[Web page edit records]
=== Begin Enclosure ===
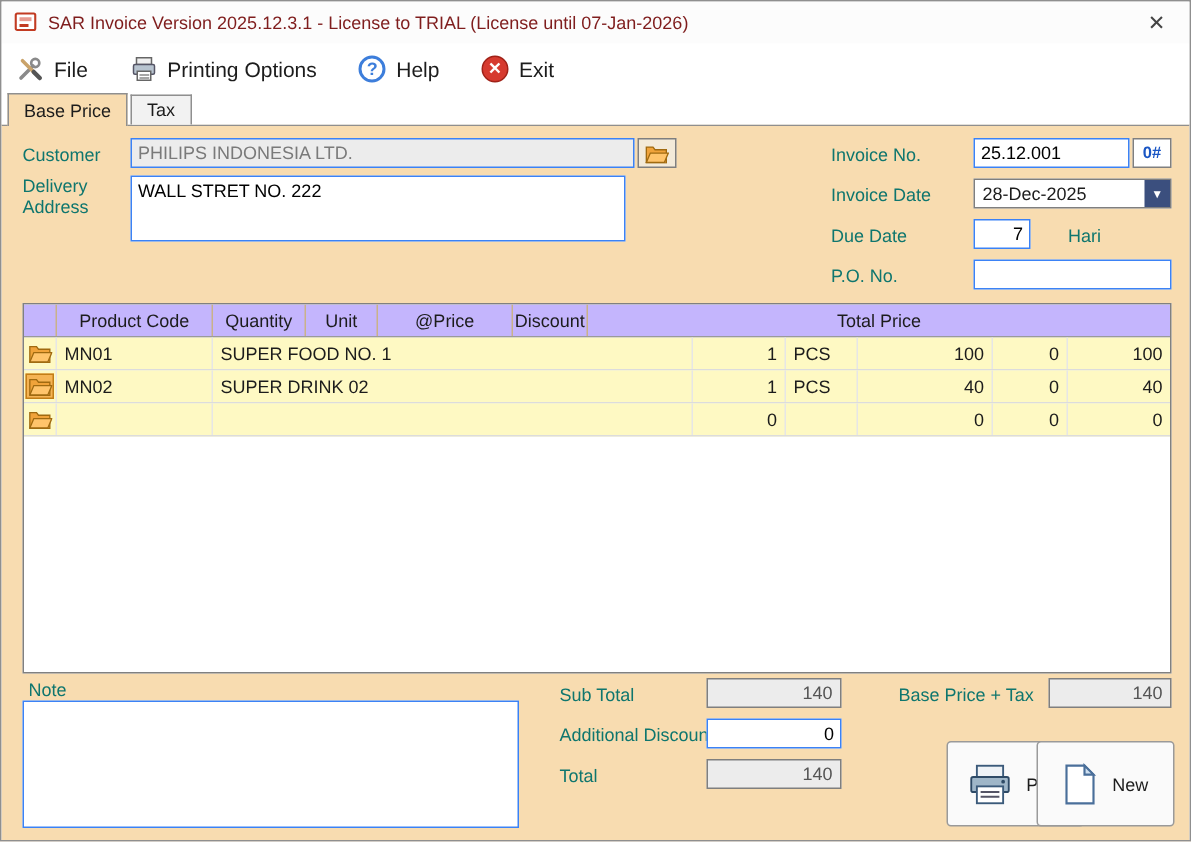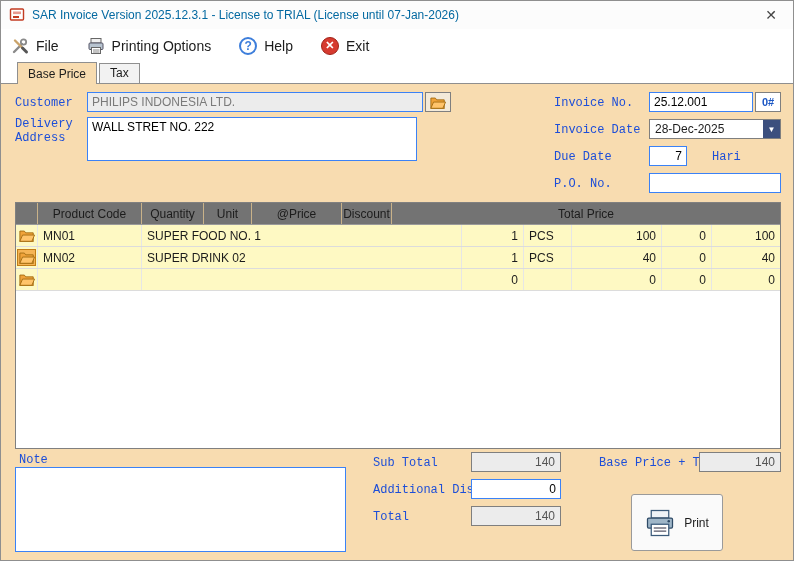"SAR Invoice Version 2025.12.3.1 -" .titlebar .title { color: #0369a1 -> #7f1d1d }
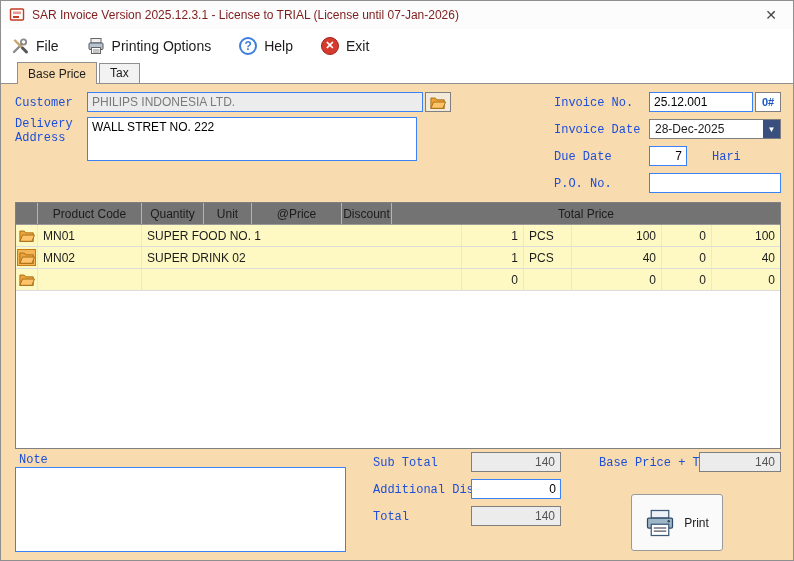"Base Price" .tabstrip { padding-left: 16px -> 4px }
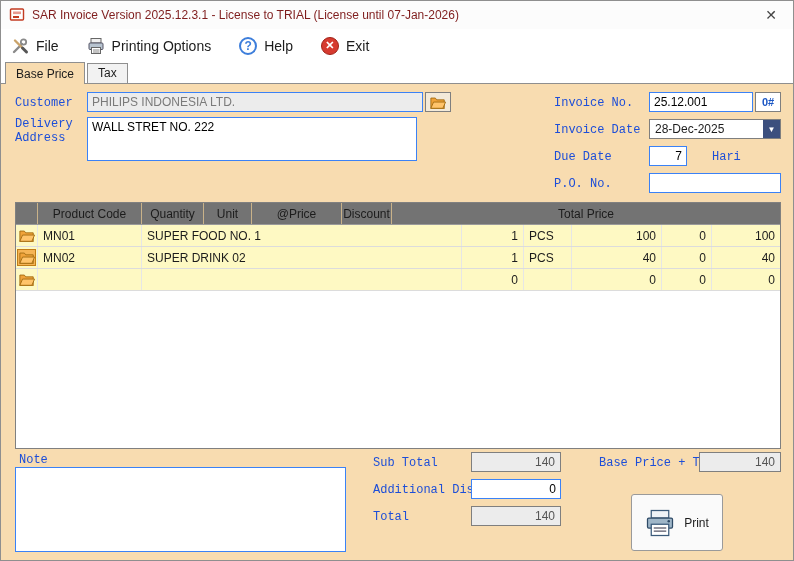"Customer" .lbl { color: #1d4ed8 -> #0f766e; font-family: Liberation Mono, monospace -> none }
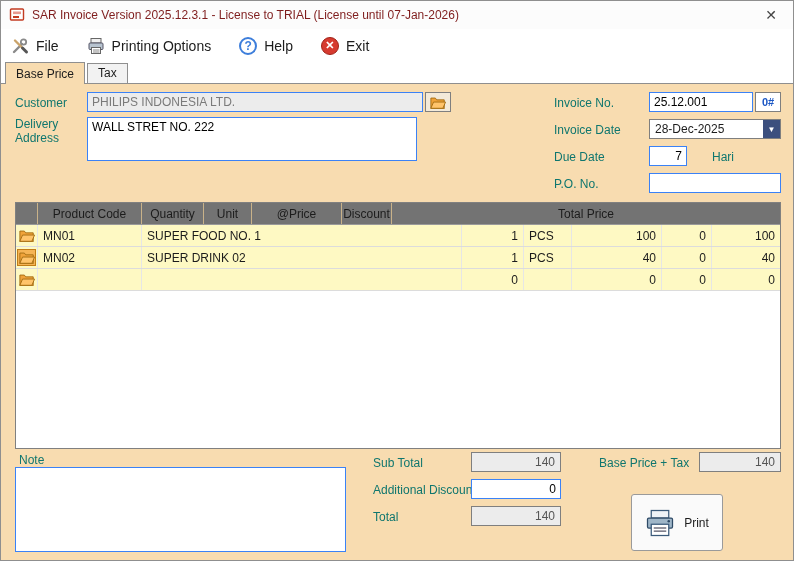"Product Code" .t-header { background: #737373 -> #c4b5fd }
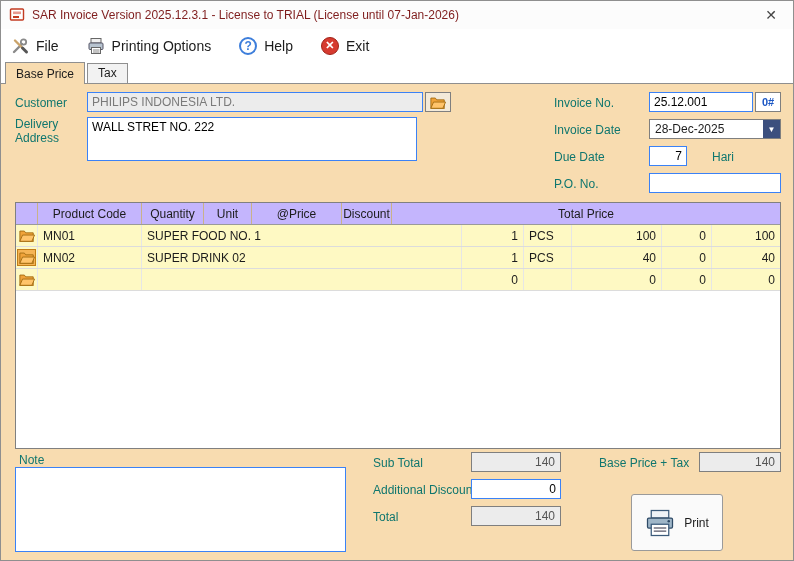"New" div.big-btn { html: none -> <div> <span> <svg> <path></path> <path></path> </svg> </span> <span>New</span> </div> }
=== End Enclosure ===
» Problem description
From the first line above down to the line with "color: #1d4ed8 ->", reproduce every line and no others, omitting pictures.

» Expected output
"SAR Invoice Version 2025.12.3.1 -" .titlebar .title { color: #0369a1 -> #7f1d1d }
"Base Price" .tabstrip { padding-left: 16px -> 4px }
"Customer" .lbl { color: #1d4ed8 -> #0f766e; font-family: Liberation Mono, monospace -> none }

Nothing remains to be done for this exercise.